Disappearing: Digital permanence, or the idea that content put online stays there indefinitely, is a bit of a fallacy and there’s data to back up the claim. According to a recent analysis from Pew Research Center, a full 38 percent of web pages that existed in 2013 were no longer accessible just a decade later.
Furthermore, a quarter of all web pages that existed during that same period – between 2013 and 2023 – were no longer accessible as of last October. In most cases, this was due to individual pages being deleted or moved on otherwise functional sites. Occasionally, however, entire root domains were no longer functional.
It’s not just legacy content that is disappearing at an alarming rate. According to Pew Research, around eight percent of web pages that existed in 2023 are no longer on the web.
A deeper dive revealed that 23 percent of news sites contained at least one broken link, as did 21 percent of government websites. Over on Wikipedia, a whopping 54 percent of entries studied contained at least one dead link in the “references” section.

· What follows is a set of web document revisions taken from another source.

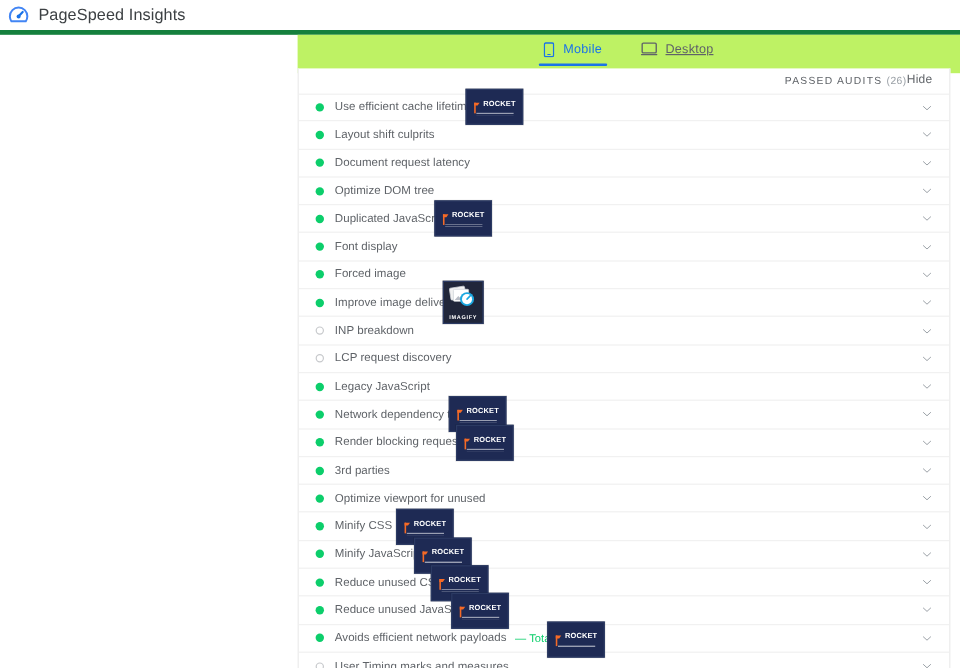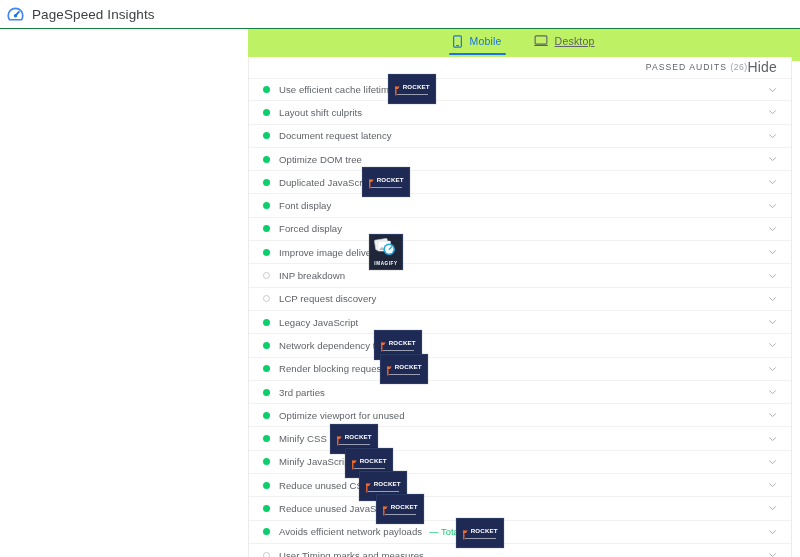"PageSpeed Insights" .app-header { border-bottom: 1px solid #15803d -> 4px solid #15803d }
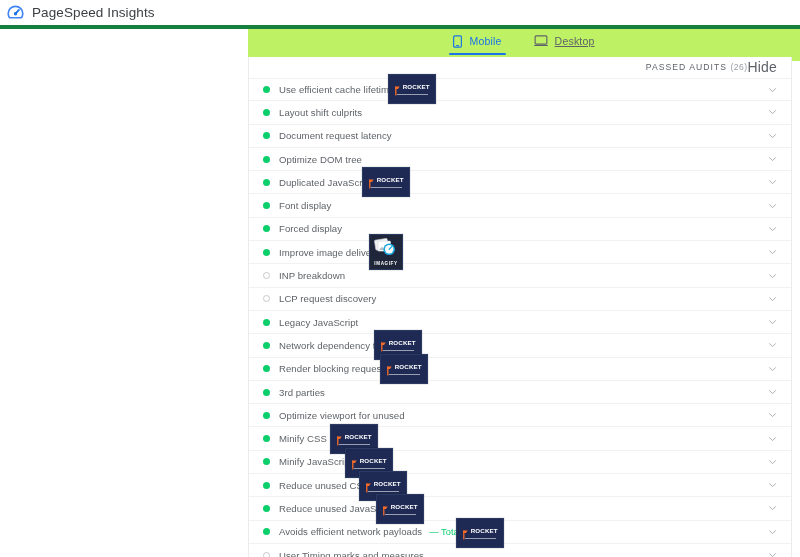"Hide" .hide-link { font-size: 14px -> 10px }
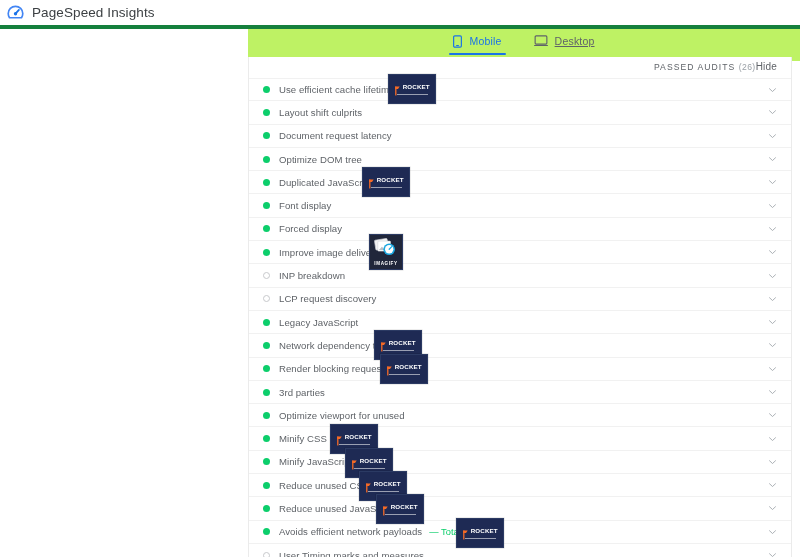"Forced display" span.audit-title { text: display -> image }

Content shared on social media is equally susceptible to digital decay. Pew Research gathered a real time sample of tweets from X (known as Twitter at time time) in the spring of 2023 and found that one in five were no longer visible just months after being posted. Researchers said that in 60 percent of these cases, the account that originally posted the content was made private, was suspended, or was deleted entirely when revisited.
Social media content written in certain languages was also more likely to disappear with time. For example, more than 40 percent of posts in Arabic and Turkish were gone within three months of being published.
Non-profits tasked with preserving the web’s content such as the Internet Archive do exist but more often than not, their backs are against the wall due to things like limited budgets and the rise of paywalled content.